Of course, in some cases a value can be established to be safe due to its trustworthy provenance (e.g. a string consisting of a javascript:... URL can be treated as a SafeUrl if it is known to come from a trusted source), but that's usually just one way of establishing the type contract.

Semantics and type contracts

The type contracts used in Closure have a number of unresolved issues, which stem from the inherent complexity of the web platform.

In the setting of a particular application domain, we have largely been able to ignore or gloss over such issues; however, for the purposes of a standard they should presumably be kept in mind.

For example:

  • Types are implicitly indexed by the origin their values will be interpreted in: A value being "trusted" or "safe" to use as, say HTML markup, is relative to the origin it will be evaluated in. In practice, this usually doesn't matter much since we typically deal with the code base of a single application that will be served in a single origin. However, some applications involve documents or frames that are served in separate origins and, for instance communicate via postMessage. At this point, the trust relationship between components becomes relevant.

  • The TrustedResourceUrl (TrustedScriptURL) contract is somewhat subtle: Nominally, this type refers to the set of URLs that refer to resources that are trusted to be evaluated / executed in the application's origin. However, it is in practice difficult to firmly establish this property, since it is difficult for a runtime-library or a build-time toolchain to reason about the trust relationship between the application in question and the resource served by a given URL.

    In Closure's TrustedResourceUrl, we essentially use the property that the URL was constructed under "reasonably rigorous" application control (e.g., constructed from a compile-time-constant prefix with optional properly escaped path fragments and query parameters; see TrustedResourceUrl.format) as a proxy for the property that the URL refers to a trustworthy resource. This reasonably prevents bugs due to code that permits unintended injection into path fragments that might cause the URL to point to an unintended resource (e.g. via a redirector). But the TrustedResourceUrl type's constructors do not truly ensure that its values are in fact URLs pointing to trustworthy resources.

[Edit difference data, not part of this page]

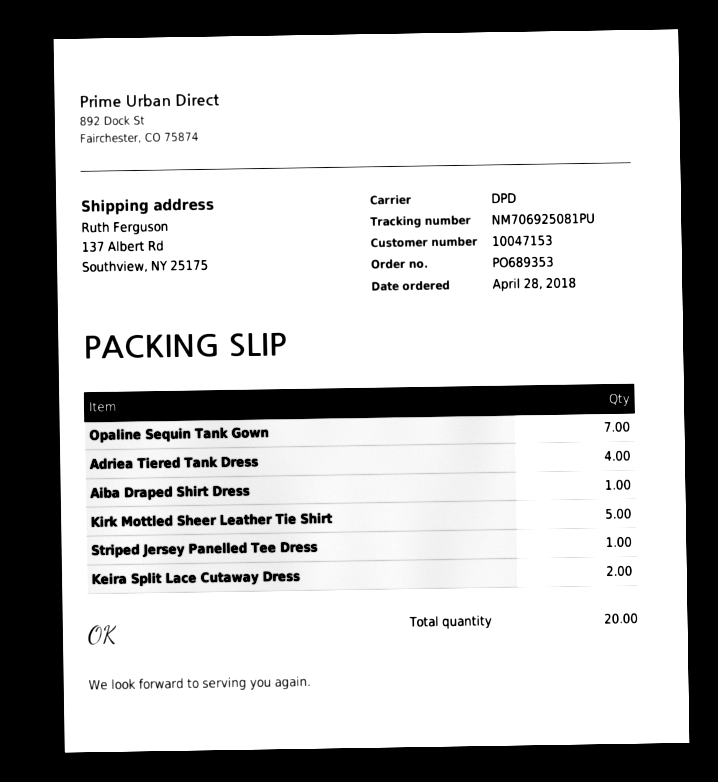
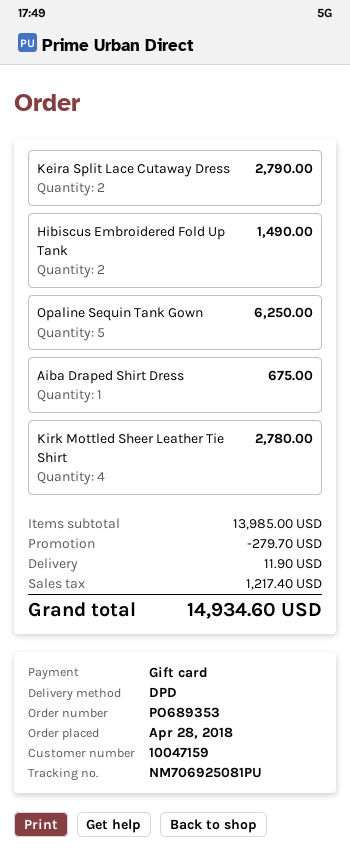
customer number: 10047153 -> 10047159
Opaline Sequin Tank Gown: 7 -> 5
Adriea Tiered Tank Dress: 4 -> none
Kirk Mottled Sheer Leather Tie Shirt: 5 -> 4
Striped Jersey Panelled Tee Dress: 1 -> none
Hibiscus Embroidered Fold Up Tank: none -> 2

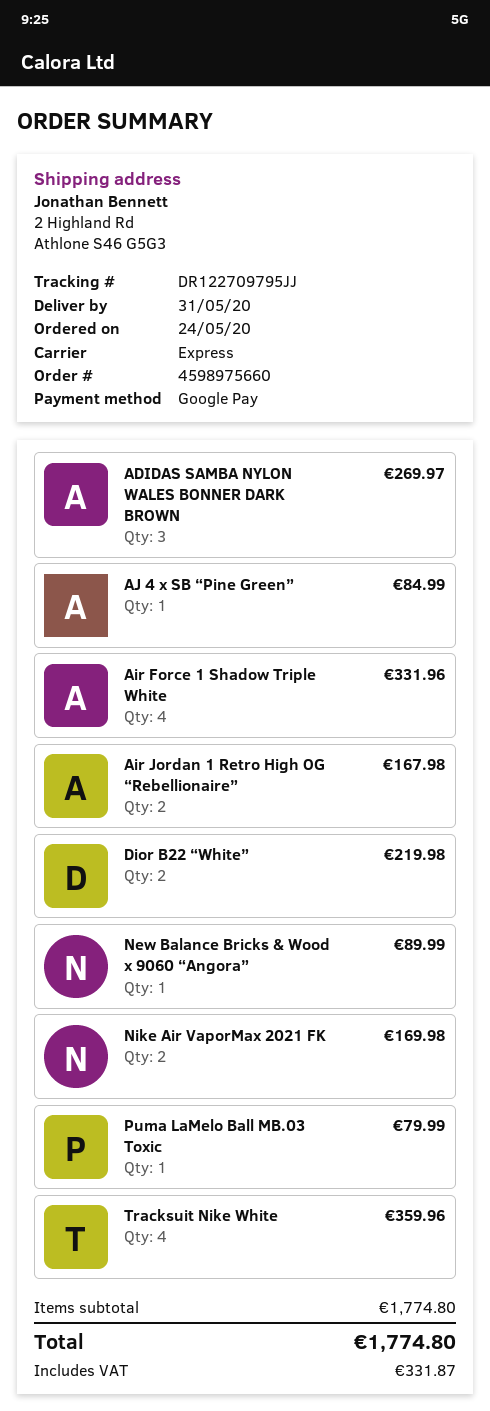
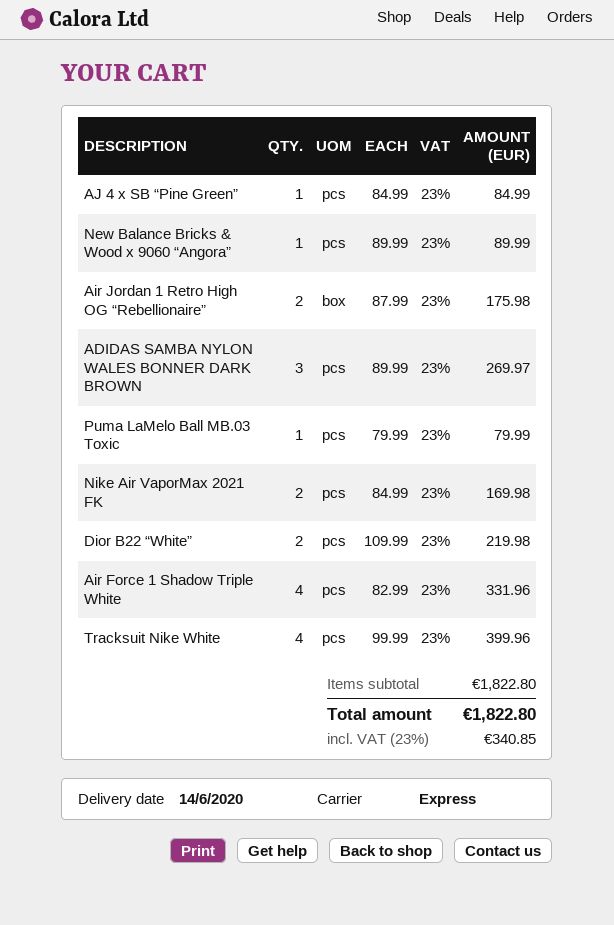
delivery date: 2020-05-31 -> 2020-06-14
Air Jordan 1 Retro High OG “Rebellionaire”: 2 for 167.98 -> 2 for 175.98
Tracksuit Nike White: 4 for 359.96 -> 4 for 399.96
subtotal: 1774.80 -> 1822.80
tax: 331.87 -> 340.85
total: 1774.80 -> 1822.80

    Whether or not this approach is reasonable depends on the application domain and organization maintaining the code; other implementations might be preferable in certain settings (e.g. a centrally maintained registry of URLs that are indeed known to point to trustworthy resources).

    Similarly, in some settings it may be reasonable to assume that all URLs within the application's origin are serving trustworthy resources (i.e. any URL in the same origin, including any path-absolute URL, can be considered a TrustedScriptURL). This is convenient, since this property can be checked by a simple runtime predicate. However, this assumption is unsound if there's an open redirector anywhere in the origin.

  • It is unclear what properties should be included in the SafeHtml/TrustedHTML contract: Clearly, this contract should imply that the value does not result in execution of untrustworthy script when evaluated as HTML (e.g. by assigning to the innerHTML property). It's less clear if the contract should also require the rendered HTML will remain visually contained (i.e. does not make use of absolute-positioning styles). This property is necessary to prevent social-engineering attacks if sanitized, but originally untrustworthy HTML is rendered embedded within a web UI (for instance, a HTML email message rendered in an email UI must not be allowed to overlay/alter the UI of the application itself). However, it is not necessary if such attacks are not relevant or mitigated through other means in a particular application.

Also worth considering is the granularity of the types: In Closure, safe-content types are relatively coarse grained. For instance, the same type (TrustedResourceUrl) is used to represent URLs that are interpreted as script (<script src>), style (<link rel=stylesheet href>), and embedded content (<iframe src>). This choice was made to reduce the number of types to a manageable vocabulary, and has generally worked out reasonably well in practice. However, it is not clear if this tradeoff between complexity of type vocabulary and expressiveness is appropriate in the general case.

In particular, using an untrusted resource as the src of an (non-sandboxed) <iframe> has obviously much less damage potential (largely limited to social engineering / phishing attacks) than using it as a script source.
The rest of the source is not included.